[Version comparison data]

==============================

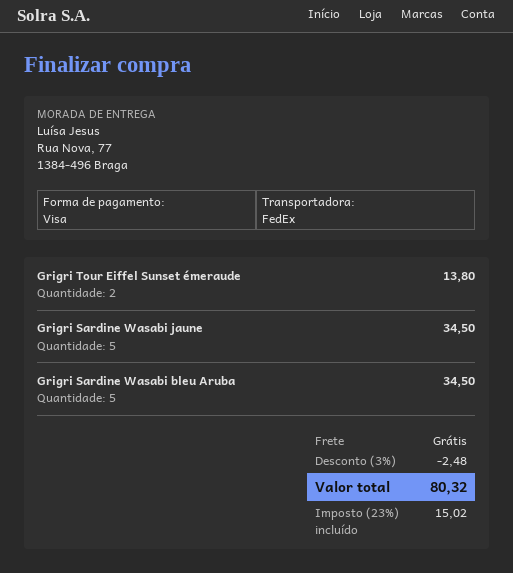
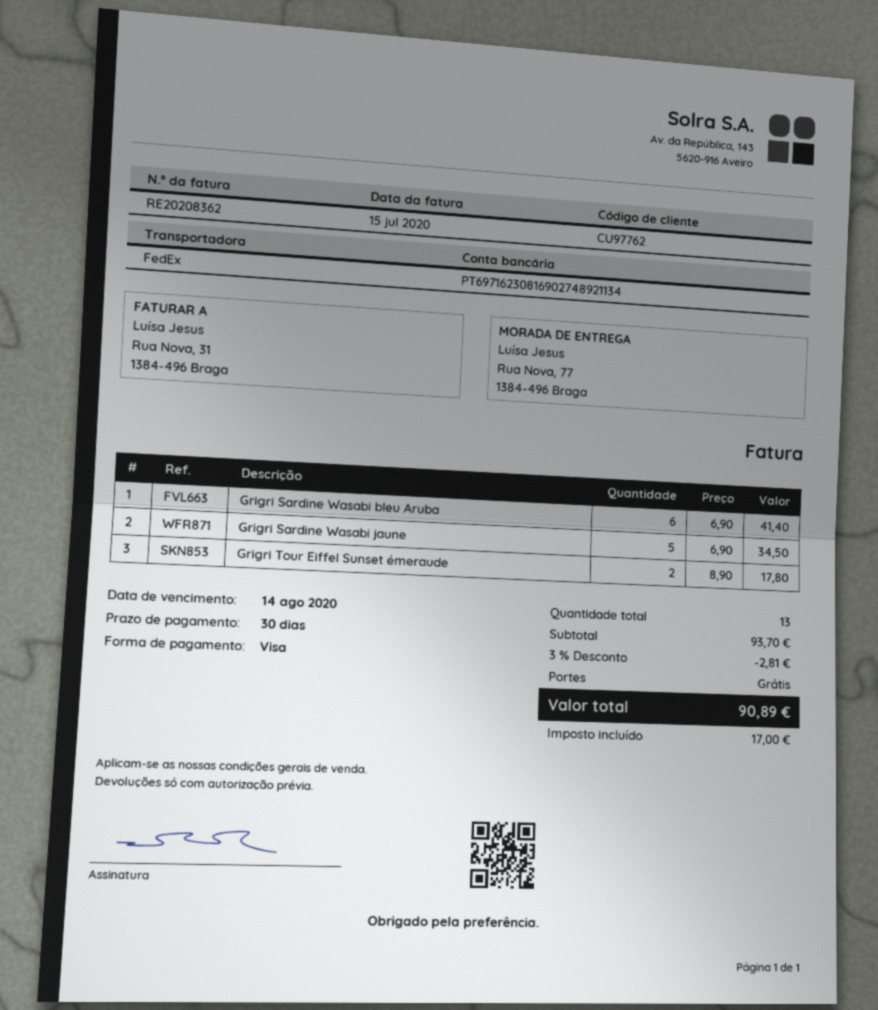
Grigri Tour Eiffel Sunset émeraude: 2 for 13.80 -> 2 for 17.80
Grigri Sardine Wasabi bleu Aruba: 5 for 34.50 -> 6 for 41.40
discount: 3% = 2.48 -> 3% = 2.81
tax: 15.02 -> 17.00
total: 80.32 -> 90.89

==============================

Required action:
Copy the records exactly. Skip the pictures.

Written reply:
Grigri Tour Eiffel Sunset émeraude: 2 for 13.80 -> 2 for 17.80
Grigri Sardine Wasabi bleu Aruba: 5 for 34.50 -> 6 for 41.40
discount: 3% = 2.48 -> 3% = 2.81
tax: 15.02 -> 17.00
total: 80.32 -> 90.89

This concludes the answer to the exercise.